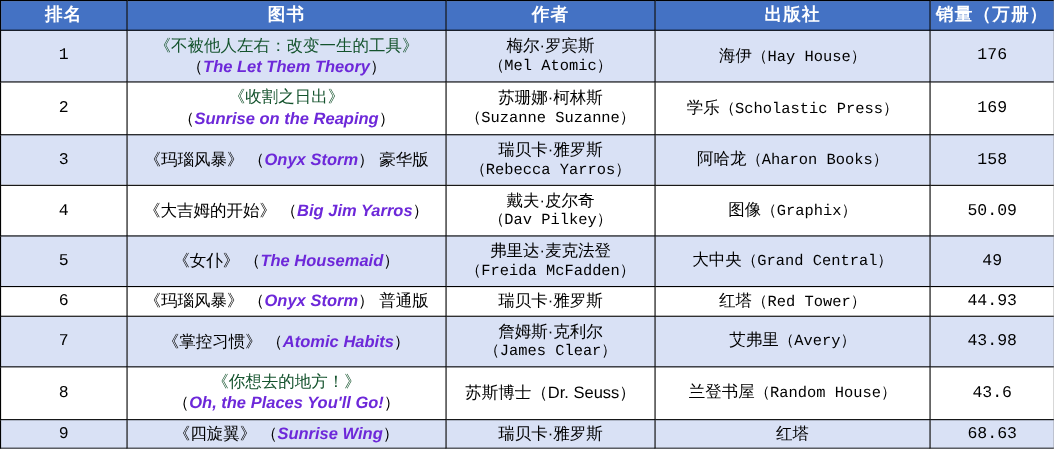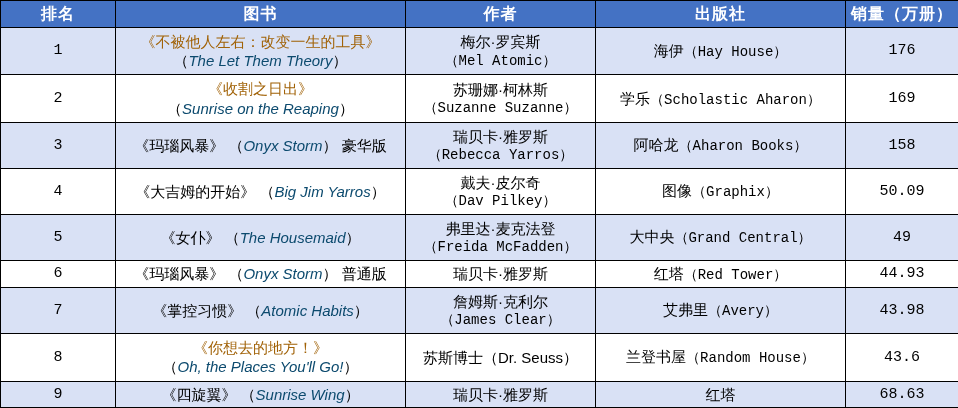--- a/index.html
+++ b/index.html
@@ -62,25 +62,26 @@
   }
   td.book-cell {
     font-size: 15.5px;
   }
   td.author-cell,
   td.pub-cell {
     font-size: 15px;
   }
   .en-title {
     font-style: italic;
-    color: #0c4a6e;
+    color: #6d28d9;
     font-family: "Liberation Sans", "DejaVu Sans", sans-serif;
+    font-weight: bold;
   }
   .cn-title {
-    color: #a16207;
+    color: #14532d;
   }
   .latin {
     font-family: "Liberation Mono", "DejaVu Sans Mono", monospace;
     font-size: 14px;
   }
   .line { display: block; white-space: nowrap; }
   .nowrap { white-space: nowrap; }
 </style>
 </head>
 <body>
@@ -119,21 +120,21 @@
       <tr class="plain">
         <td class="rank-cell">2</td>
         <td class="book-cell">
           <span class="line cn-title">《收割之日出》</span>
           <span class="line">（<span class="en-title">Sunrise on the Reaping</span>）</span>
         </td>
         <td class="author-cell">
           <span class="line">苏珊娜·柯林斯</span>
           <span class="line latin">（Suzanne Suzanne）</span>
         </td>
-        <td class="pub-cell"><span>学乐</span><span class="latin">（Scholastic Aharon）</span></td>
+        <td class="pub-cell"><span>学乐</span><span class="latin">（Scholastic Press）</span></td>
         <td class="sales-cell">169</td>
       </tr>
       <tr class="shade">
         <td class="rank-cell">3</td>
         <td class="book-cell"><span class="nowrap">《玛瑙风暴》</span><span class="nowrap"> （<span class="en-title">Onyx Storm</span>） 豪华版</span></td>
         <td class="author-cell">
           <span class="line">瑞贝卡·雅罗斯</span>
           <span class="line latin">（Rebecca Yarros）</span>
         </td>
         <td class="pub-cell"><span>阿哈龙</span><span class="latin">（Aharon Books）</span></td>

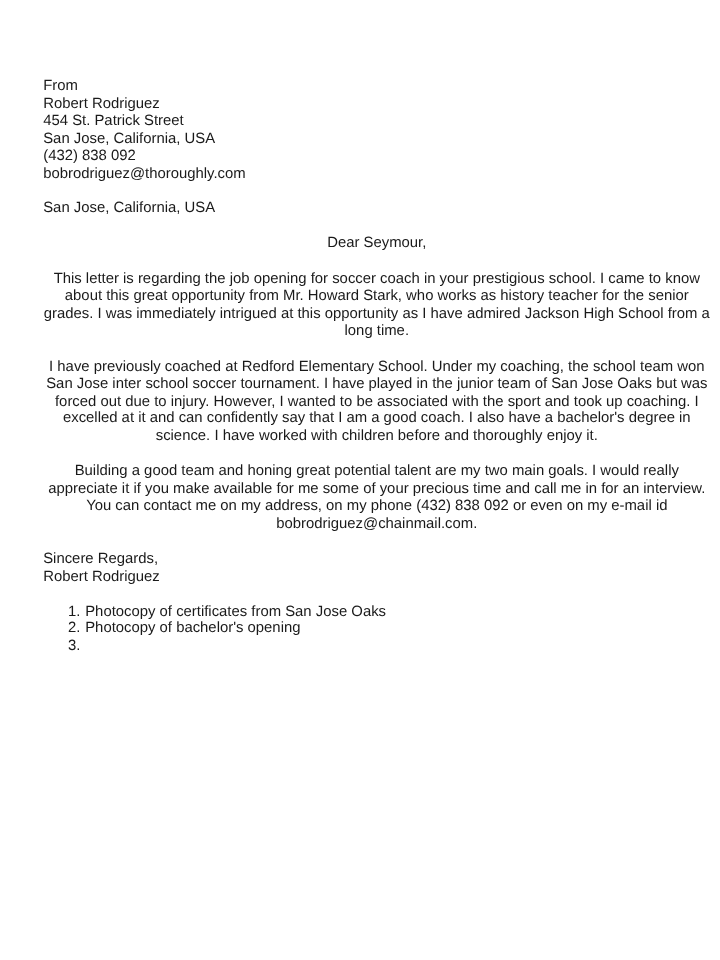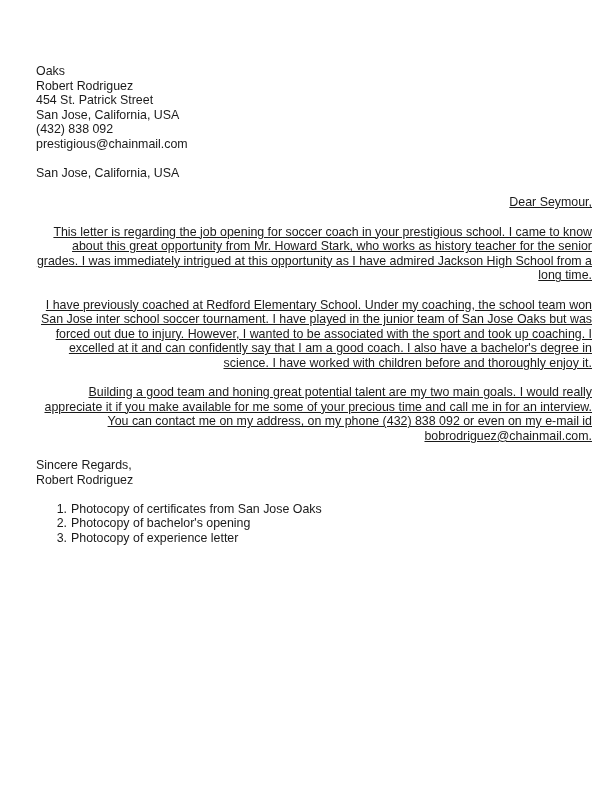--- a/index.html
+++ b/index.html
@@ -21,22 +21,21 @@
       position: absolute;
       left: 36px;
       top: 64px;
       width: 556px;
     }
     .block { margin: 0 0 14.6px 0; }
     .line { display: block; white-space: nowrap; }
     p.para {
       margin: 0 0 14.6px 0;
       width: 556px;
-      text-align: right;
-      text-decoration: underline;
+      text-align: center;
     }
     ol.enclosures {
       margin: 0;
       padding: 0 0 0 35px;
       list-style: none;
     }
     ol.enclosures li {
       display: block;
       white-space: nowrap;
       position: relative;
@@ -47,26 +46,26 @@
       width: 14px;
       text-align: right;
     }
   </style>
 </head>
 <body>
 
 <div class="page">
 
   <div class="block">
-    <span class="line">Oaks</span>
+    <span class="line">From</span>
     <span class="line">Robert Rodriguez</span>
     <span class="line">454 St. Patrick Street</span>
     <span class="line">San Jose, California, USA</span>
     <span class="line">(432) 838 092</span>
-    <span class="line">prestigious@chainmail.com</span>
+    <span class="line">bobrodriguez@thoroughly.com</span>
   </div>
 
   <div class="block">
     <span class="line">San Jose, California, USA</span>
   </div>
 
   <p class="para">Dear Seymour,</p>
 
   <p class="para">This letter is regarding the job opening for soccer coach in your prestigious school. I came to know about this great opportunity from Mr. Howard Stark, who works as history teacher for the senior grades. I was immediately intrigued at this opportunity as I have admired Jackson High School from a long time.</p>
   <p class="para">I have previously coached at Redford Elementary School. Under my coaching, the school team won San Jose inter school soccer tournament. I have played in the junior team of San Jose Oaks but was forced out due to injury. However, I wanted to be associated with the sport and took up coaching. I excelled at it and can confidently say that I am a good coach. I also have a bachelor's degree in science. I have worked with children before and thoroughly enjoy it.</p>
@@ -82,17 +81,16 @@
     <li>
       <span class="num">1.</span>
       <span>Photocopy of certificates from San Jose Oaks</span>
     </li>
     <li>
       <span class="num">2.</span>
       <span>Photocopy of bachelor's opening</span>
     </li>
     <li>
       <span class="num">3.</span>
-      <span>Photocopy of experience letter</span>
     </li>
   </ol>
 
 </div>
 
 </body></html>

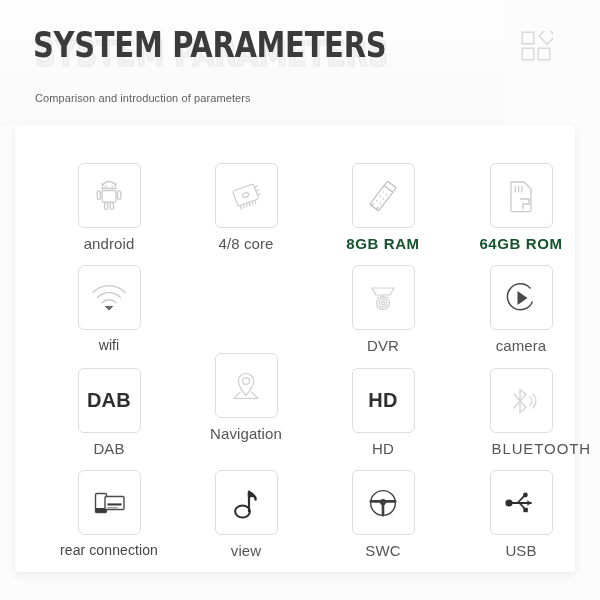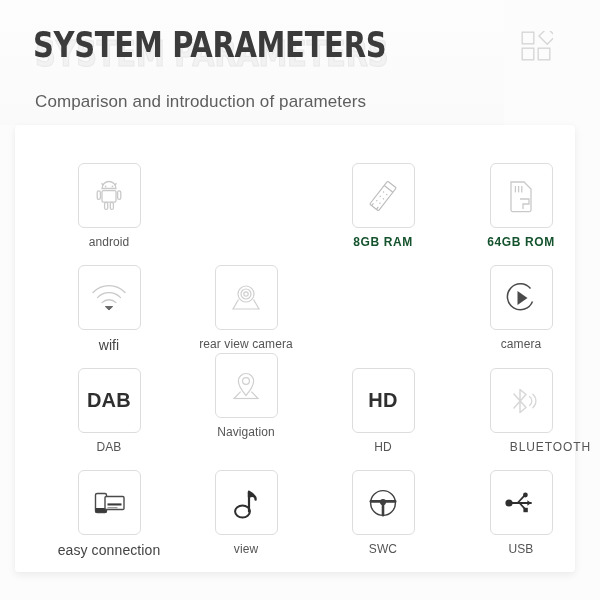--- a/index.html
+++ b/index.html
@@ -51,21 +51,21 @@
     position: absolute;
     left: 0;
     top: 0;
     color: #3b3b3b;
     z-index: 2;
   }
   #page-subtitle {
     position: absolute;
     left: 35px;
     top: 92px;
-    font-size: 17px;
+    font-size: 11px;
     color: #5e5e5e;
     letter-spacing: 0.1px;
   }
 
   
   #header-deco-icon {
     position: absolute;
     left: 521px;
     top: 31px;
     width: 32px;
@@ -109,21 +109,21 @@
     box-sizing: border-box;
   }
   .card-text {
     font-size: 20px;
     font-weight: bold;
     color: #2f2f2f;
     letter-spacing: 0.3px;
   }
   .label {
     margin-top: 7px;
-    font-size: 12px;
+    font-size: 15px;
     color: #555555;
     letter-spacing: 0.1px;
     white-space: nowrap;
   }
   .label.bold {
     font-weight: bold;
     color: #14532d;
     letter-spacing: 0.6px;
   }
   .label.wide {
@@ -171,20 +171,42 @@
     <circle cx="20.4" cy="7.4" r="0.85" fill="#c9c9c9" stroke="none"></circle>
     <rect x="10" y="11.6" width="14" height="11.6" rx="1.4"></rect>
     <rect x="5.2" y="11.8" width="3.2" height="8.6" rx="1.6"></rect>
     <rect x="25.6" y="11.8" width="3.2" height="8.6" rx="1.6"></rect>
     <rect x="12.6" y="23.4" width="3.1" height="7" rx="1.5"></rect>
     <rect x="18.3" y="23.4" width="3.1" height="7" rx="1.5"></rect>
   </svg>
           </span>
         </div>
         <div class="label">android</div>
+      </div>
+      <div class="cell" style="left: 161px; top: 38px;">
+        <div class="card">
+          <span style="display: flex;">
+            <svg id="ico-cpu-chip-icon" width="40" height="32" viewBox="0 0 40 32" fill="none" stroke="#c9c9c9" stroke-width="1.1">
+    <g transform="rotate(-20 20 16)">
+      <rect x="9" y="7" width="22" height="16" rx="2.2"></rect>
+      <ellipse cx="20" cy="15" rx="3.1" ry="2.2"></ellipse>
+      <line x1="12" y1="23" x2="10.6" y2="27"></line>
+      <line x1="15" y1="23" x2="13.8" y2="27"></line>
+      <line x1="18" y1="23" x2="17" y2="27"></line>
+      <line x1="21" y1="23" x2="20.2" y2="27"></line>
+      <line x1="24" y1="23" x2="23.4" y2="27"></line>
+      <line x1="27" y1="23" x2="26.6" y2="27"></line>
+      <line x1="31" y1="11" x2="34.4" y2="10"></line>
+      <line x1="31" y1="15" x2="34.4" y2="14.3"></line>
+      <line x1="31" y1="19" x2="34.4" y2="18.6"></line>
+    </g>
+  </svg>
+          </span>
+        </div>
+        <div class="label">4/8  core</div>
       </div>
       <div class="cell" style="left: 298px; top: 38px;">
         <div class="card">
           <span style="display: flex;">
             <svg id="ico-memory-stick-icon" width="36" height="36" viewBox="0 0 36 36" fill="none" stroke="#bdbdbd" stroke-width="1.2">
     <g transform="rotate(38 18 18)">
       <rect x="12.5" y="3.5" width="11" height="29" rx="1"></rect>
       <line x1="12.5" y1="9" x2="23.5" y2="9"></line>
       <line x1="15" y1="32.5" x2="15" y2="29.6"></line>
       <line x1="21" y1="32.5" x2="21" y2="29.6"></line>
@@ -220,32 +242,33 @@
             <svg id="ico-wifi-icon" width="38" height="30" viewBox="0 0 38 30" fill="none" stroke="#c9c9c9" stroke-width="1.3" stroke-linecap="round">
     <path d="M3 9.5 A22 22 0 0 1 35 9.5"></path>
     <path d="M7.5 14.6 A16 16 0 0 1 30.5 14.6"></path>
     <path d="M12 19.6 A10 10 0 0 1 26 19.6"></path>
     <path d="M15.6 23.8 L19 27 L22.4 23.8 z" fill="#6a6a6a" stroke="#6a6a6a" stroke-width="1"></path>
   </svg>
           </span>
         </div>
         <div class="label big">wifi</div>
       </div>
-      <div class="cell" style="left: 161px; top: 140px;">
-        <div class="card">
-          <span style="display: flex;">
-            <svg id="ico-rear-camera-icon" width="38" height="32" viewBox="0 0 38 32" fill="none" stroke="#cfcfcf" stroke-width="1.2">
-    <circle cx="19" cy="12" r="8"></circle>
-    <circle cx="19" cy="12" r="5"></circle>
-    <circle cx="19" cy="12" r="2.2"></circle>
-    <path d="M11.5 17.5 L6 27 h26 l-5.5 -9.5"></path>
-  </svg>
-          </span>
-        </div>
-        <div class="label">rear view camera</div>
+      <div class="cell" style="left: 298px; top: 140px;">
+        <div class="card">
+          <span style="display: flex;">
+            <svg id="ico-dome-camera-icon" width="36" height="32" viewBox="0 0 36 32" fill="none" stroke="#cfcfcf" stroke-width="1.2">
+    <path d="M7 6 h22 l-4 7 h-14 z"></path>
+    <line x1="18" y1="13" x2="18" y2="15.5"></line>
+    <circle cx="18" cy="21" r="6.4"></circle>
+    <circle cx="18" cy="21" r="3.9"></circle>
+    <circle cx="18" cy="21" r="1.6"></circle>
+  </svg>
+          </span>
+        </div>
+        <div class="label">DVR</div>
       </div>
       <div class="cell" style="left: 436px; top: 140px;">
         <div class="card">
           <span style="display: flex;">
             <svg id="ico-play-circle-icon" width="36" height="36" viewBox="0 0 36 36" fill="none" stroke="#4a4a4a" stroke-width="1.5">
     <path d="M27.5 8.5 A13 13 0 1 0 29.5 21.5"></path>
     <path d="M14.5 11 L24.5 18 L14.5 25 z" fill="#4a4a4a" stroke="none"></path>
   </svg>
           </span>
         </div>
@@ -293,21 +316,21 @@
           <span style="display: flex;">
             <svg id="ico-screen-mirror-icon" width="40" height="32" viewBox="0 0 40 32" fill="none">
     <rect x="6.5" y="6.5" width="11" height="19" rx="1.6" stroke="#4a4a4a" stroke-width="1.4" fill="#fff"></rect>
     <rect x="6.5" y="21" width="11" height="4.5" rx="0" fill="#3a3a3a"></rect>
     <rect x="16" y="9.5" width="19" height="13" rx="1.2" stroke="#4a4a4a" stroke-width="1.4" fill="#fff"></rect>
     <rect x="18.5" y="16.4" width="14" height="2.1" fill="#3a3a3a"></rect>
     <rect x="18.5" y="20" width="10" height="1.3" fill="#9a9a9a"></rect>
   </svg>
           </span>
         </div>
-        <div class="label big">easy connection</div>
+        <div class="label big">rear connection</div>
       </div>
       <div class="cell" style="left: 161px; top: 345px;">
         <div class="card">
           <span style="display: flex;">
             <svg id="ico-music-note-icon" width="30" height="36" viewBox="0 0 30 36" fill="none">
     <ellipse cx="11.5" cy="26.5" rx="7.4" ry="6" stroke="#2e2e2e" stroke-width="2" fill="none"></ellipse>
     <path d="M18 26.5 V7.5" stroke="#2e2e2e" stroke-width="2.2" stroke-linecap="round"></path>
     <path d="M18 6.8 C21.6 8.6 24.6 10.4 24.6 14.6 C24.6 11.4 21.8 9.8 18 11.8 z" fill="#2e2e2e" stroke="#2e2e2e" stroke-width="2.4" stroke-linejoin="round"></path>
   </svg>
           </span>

-------------------------

• **DIRECTIONS FOR THIS TASK**:
For each line above that holds the string "camera", provide a copy of that line.

• **SOLVED PROBLEM**:
-            <svg id="ico-rear-camera-icon" width="38" height="32" viewBox="0 0 38 32" fill="none" stroke="#cfcfcf" stroke-width="1.2">
-        <div class="label">rear view camera</div>
+            <svg id="ico-dome-camera-icon" width="36" height="32" viewBox="0 0 36 32" fill="none" stroke="#cfcfcf" stroke-width="1.2">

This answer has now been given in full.